Late breaking news! Our friends at The Fishy are reporting that Ryan Bennett is in talks with Peterborough, who were comically rebuffed with a £600,000 offer for the Town defender back in the summer, basically on the say-so of then manager Mr M Newell. Nobody else is yet carrying the story, so if it's true it would be a tremendous scoop for the Fishy folks; I guess we'll find out tomorrow, but I must say if I were a Peterborough fan then I'm not sure I'd want Bennett around after the withering put-down he issued to their club after signing a new contract with Town. The deal is reported to be a three-month loan to O'Posh turning permanent when the window re-opens in January, which seems to the Diary an effective if rather extreme way of correcting the error made by Newell in handing Bennett the captaincy.
Wednesday 21 October
On Monday morning the Diary could hardly bring myself to look at the list of contenders for the job of Grimsby manager, because the common denominator of failure in the chairman's office means it will barely make a difference who's in charge of the team. On Tuesday morning I looked at the list of contenders and buried my head in my hands out of utter despair at the poverty of available talent.

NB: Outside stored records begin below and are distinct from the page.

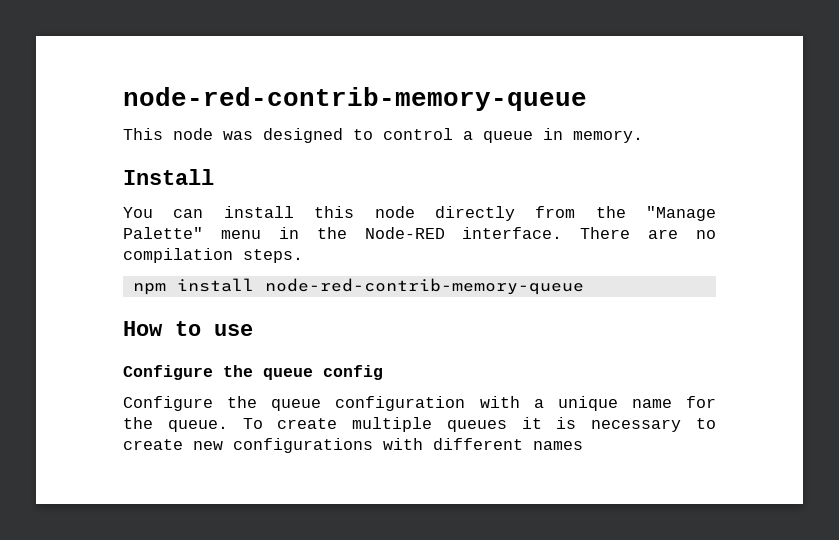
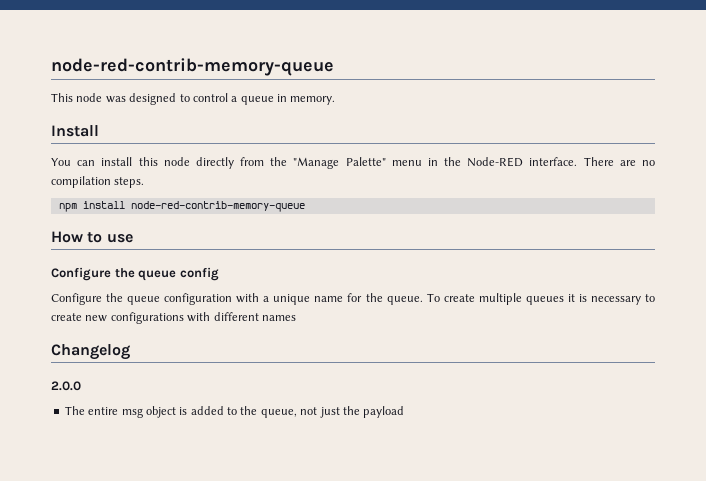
(583, 445) none -> [51,344,130,360] [51,381,81,391] [64,406,405,418] // Changelog // 2.0.0 // The entire msg object is added to the queue, not just the payload

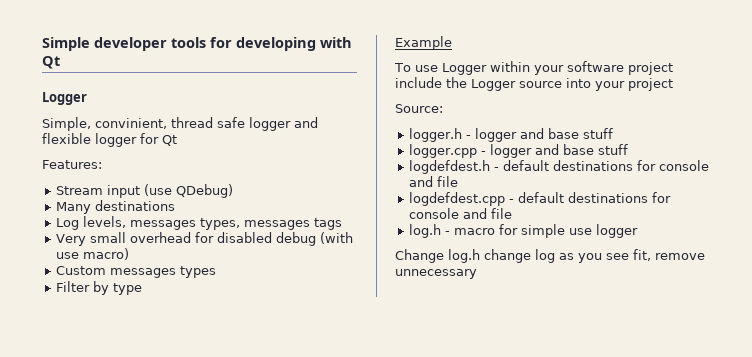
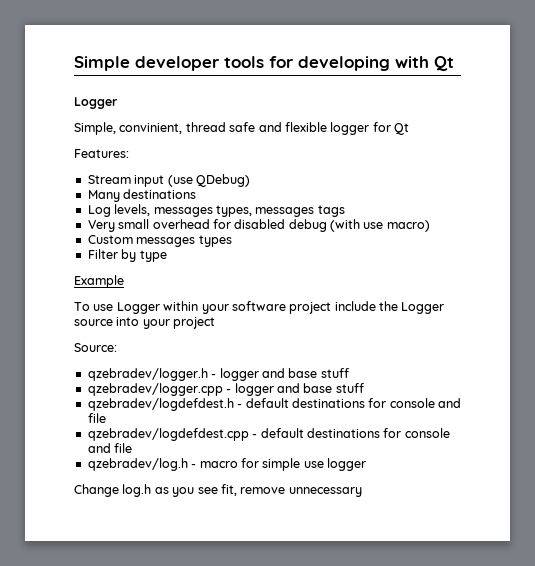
[249,117,291,131] logger -> (256, 127) none
[409,128,614,142] [409,144,629,158] [409,160,710,174] [409,176,459,187] [409,192,672,206] [409,208,513,219] [409,224,442,238] logger.h - logger and base stuff // logger.cpp - logger and base stuff // logdefdest.h - default destinations for console and file // logdefdest.cpp - default destinations for console and file // log.h -> [87,368,349,381] [87,383,364,396] [87,398,461,411] [87,413,106,423] [87,428,450,441] [87,443,133,453] [87,458,188,471] qzebradev/logger.h - logger and base stuff // qzebradev/logger.cpp - logger and base stuff // qzebradev/logdefdest.h - default destinations for console and file // qzebradev/logdefdest.cpp - default destinations for console and file // qzebradev/log.h
[484,249,555,263] change log -> (152, 490) none

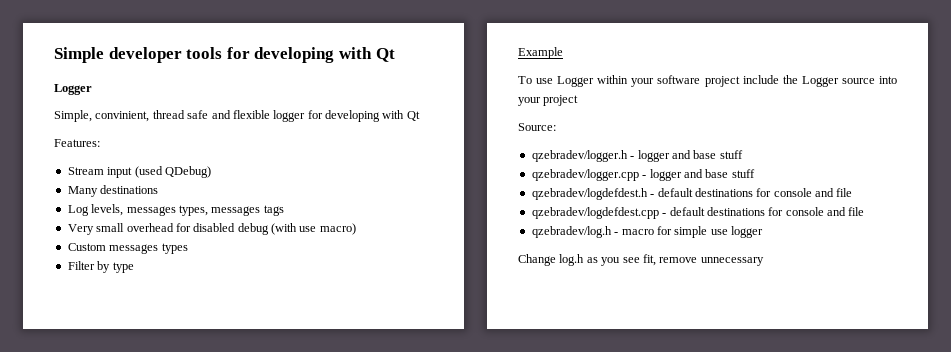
(391, 127) none -> [325,110,405,122] developing with
[167,175,193,187] (use -> [134,166,163,178] (used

On Wednesday morning I saw that Dean Windass was considered by the media to be a frontrunner, and said to myself: "Come on Fenty might be an inarticulate Tory fish magnate who has casually discarded his much-avowed new commitment to managerial stability at the first sign of trouble, but he wouldn't be that daft, surely?"
Now it's Wednesday afternoon, and if the Diary were a lot more credulous and a lot less cynical and jaded from Town's relentless decline over the past decade not to mention the culture of cheerful incompetence that continues to corrode the fabric of the club then I might even have allowed myself to grow slightly excited in the last hour. Why? The Lincolnshire Echo, remarkably, is reporting one "shock contender" for the job as Hope Powell, the gifted manager of England women. Powell, of course, boasts fabulous credentials after transforming England into one of the world's leading sides in the face of huge cultural resistance and a desperate lack of resources. Windass, meanwhile, had a fight with Marlon King in a casino and boasts a head shaped like a potato.
The Diary is quite certain I read somewhere the other week that Powell was due to make some sort of appearance in Grimsby which was entirely unconnected with the vacancy at Blundell Park (I just can't seem to find it again now because the story has hit the messageboards and flooded out my Google search), so the overwhelming likelihood is simply that somebody's spotted her at Millfields Hotel, put two and two together and come up with a 90-foot gerbil sculpted entirely from green snow. But I'm also quite certain I read somewhere earlier this year Powell saying she fancied a stab at the men's game sometime and would an occasionally respected newspaper such as the Echo risk its modest reputation on running so attention-grabbing a story with no real evidence beyond the feeble wittering of a web forum?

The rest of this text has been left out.